Broadly protective semi-synthetic glycoconjugate vaccine against pathogens capable of producing poly-β-(1→6)-N-acetyl-d-glucosamine exopolysaccharide

Abstract

Poly-β-(1→6)-N-acetylglucosamine (PNAG) was first discovered as a major component of biofilms formed by Staphylococcus aureus and some other staphylococci but later this exopolysaccharide was also found to be produced by pathogens of various nature. This common antigen is considered as a promising target for construction of a broadly protective vaccine.
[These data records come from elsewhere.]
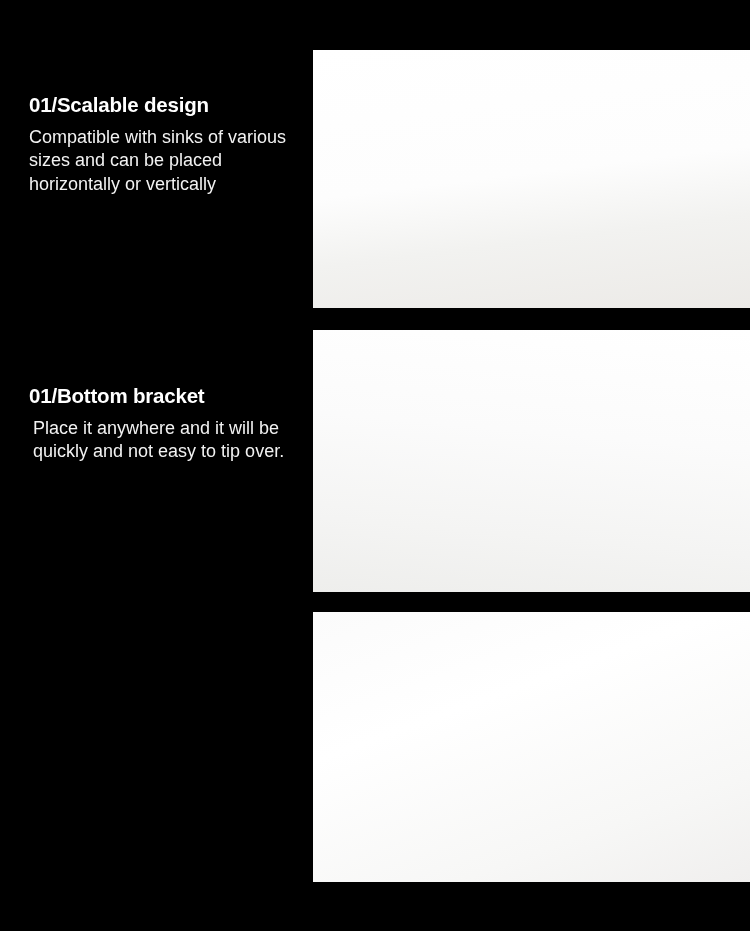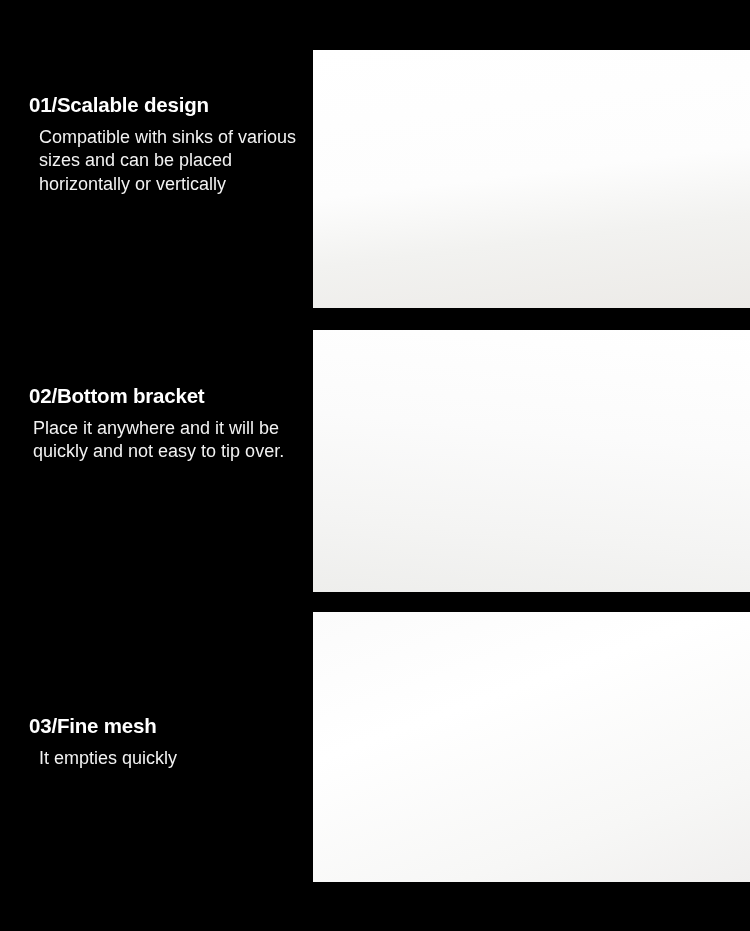--- a/index.html
+++ b/index.html
@@ -39,21 +39,21 @@
     padding-left: 29px;
     white-space: nowrap;
   }
 
   .feature-body {
     font-size: 18px;
     font-weight: normal;
     line-height: 1.32;
     color: #f2f2f2;
     margin: 0;
-    padding-left: 39px;
+    padding-left: 29px;
     padding-right: 12px;
   }
   .feature-body.indented {
     padding-left: 33px;
   }
 
   
   #feature-1-text { top: 93px; }
   #feature-2-text { top: 384px; }
   #feature-3-text { top: 714px; }
@@ -171,21 +171,21 @@
       <path d="M300 150 C 250 172, 170 202, 96 226 C 54 240, 14 250, -8 256" fill="none" stroke="#b9bdc0" stroke-width="2.6" stroke-linecap="round" opacity="0.9"></path>
 
       <path d="M322 128 L340 122 L345 136 L327 143 Z" fill="#7a7f83" opacity="0.85"></path>
       <path d="M324 127 L339 122 L342 129 L327 134 Z" fill="#e7e9ea" opacity="0.9"></path>
 
       <ellipse cx="180" cy="244" rx="210" ry="14" fill="#d8d6d2" opacity="0.45"></ellipse>
     </svg>
   </div>
 
   <div class="feature-text" id="feature-2-text">
-    <h2 class="feature-heading">02/Bottom bracket</h2>
+    <h2 class="feature-heading">01/Bottom bracket</h2>
     <p class="feature-body indented">Place it anywhere and it will be quickly and not easy to tip over.</p>
   </div>
 
   <div class="photo-panel" id="photo-panel-2">
     <div class="surface"></div>
     <svg viewBox="0 0 437 262" preserveAspectRatio="none">
       <defs>
         <pattern id="weave2" width="10" height="10" patternUnits="userSpaceOnUse" patternTransform="rotate(-14)">
           <rect width="10" height="10" fill="#ffffff"></rect>
           <path d="M0 0 L10 0 M0 5 L10 5" stroke="#969b9f" stroke-width="1" fill="none"></path>
@@ -249,24 +249,20 @@
                C 422 242, 410 238, 400 236 Z" fill="#7b8084" opacity="0.9"></path>
 
       <path d="M200 106 L224 100 L228 120 L204 126 Z" fill="#8c9195" opacity="0.8"></path>
       <path d="M202 106 L222 101 L225 109 L204 114 Z" fill="#eceeef" opacity="0.9"></path>
 
       <ellipse cx="400" cy="256" rx="46" ry="8" fill="#cfcdc9" opacity="0.5"></ellipse>
       <ellipse cx="150" cy="232" rx="160" ry="12" fill="#dedcd8" opacity="0.35"></ellipse>
     </svg>
   </div>
 
-  <div class="feature-text" id="feature-3-text">
-    <h2 class="feature-heading">03/Fine mesh</h2>
-    <p class="feature-body">It empties quickly</p>
-  </div>
 
   <div class="photo-panel" id="photo-panel-3">
     <div class="surface"></div>
     <svg viewBox="0 0 437 270" preserveAspectRatio="none">
       <defs>
 
         <pattern id="weave3" width="19" height="19" patternUnits="userSpaceOnUse" patternTransform="rotate(-11)">
           <rect width="19" height="19" fill="#ffffff"></rect>
 
           <path d="M0 1 L19 1" stroke="#5d6266" stroke-width="1.9" opacity="0.9"></path>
Extensive studies of PNAG, its de-N-acetylated derivative (dPNAG, containing around 15% of residual N-acetates) and their conjugates with Tetanus Toxoid (TT) revealed the crucial role of de-N-acetylated glucosamine units for the induction of protective immunity. Conjugates of synthetic penta- (5GlcNH₂) and nona-β-(1→6)-d-glucosamines (9GlcNH₂) were tested in vitro and in different animal models and proved to be effective in passive and active protection against different microbial pathogens. Presently conjugate 5GlcNH₂-TT is being produced under GMP conditions and undergoes safety and effectiveness evaluation in humans and economically important animals. Current review summarizes all stages of this long-termed study.